Task to carry out | Once the pictures are set aside, print the records that follow exactly as written.

---------- Excerpted records

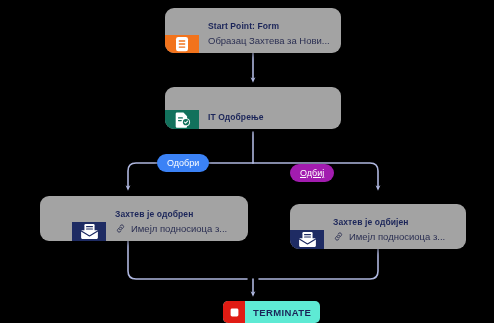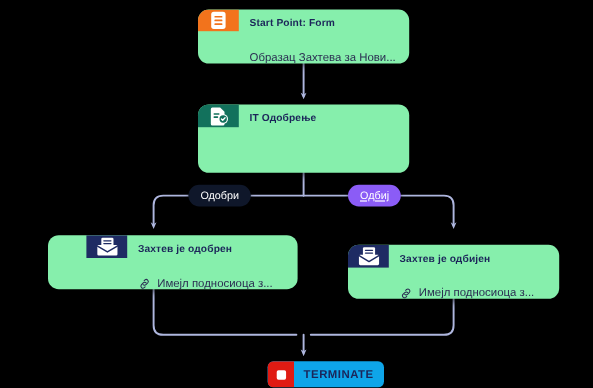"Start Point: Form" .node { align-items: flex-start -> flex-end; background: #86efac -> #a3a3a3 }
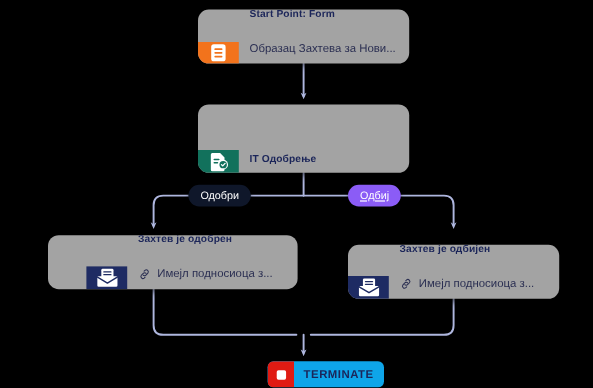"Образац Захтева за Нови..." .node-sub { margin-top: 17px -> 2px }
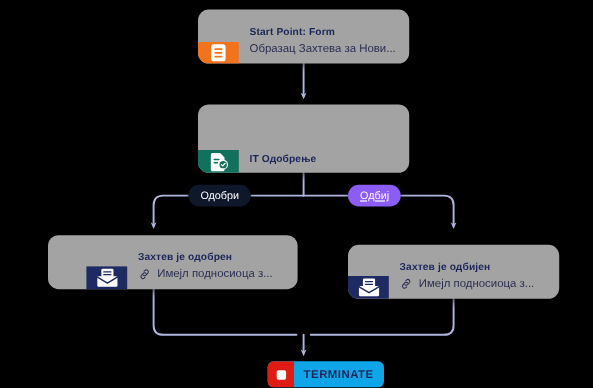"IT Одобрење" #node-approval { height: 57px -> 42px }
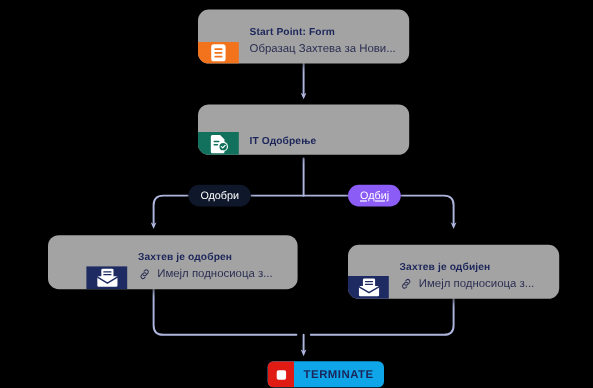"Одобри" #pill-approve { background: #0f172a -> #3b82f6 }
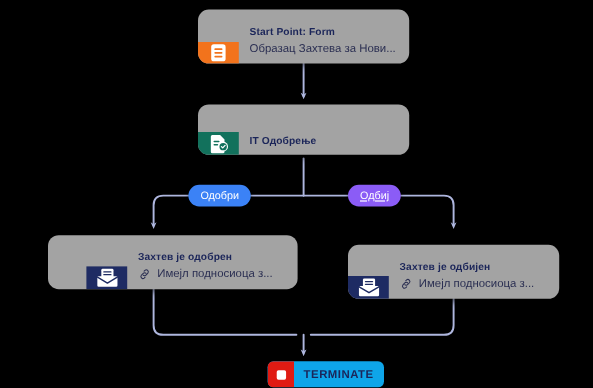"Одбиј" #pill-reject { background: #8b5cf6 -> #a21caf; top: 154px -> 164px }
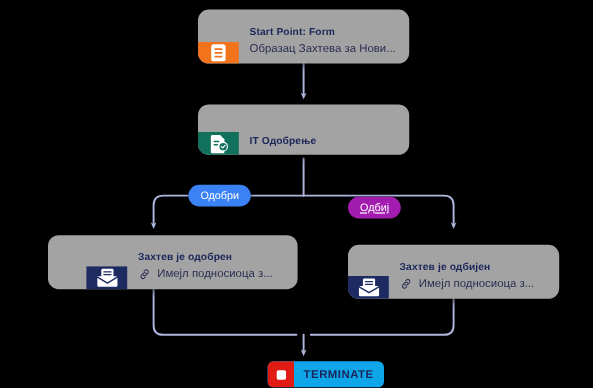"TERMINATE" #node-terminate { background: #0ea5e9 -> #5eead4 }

--------------------

Output |
"Start Point: Form" .node { align-items: flex-start -> flex-end; background: #86efac -> #a3a3a3 }
"Образац Захтева за Нови..." .node-sub { margin-top: 17px -> 2px }
"IT Одобрење" #node-approval { height: 57px -> 42px }
"Одобри" #pill-approve { background: #0f172a -> #3b82f6 }
"Одбиј" #pill-reject { background: #8b5cf6 -> #a21caf; top: 154px -> 164px }
"TERMINATE" #node-terminate { background: #0ea5e9 -> #5eead4 }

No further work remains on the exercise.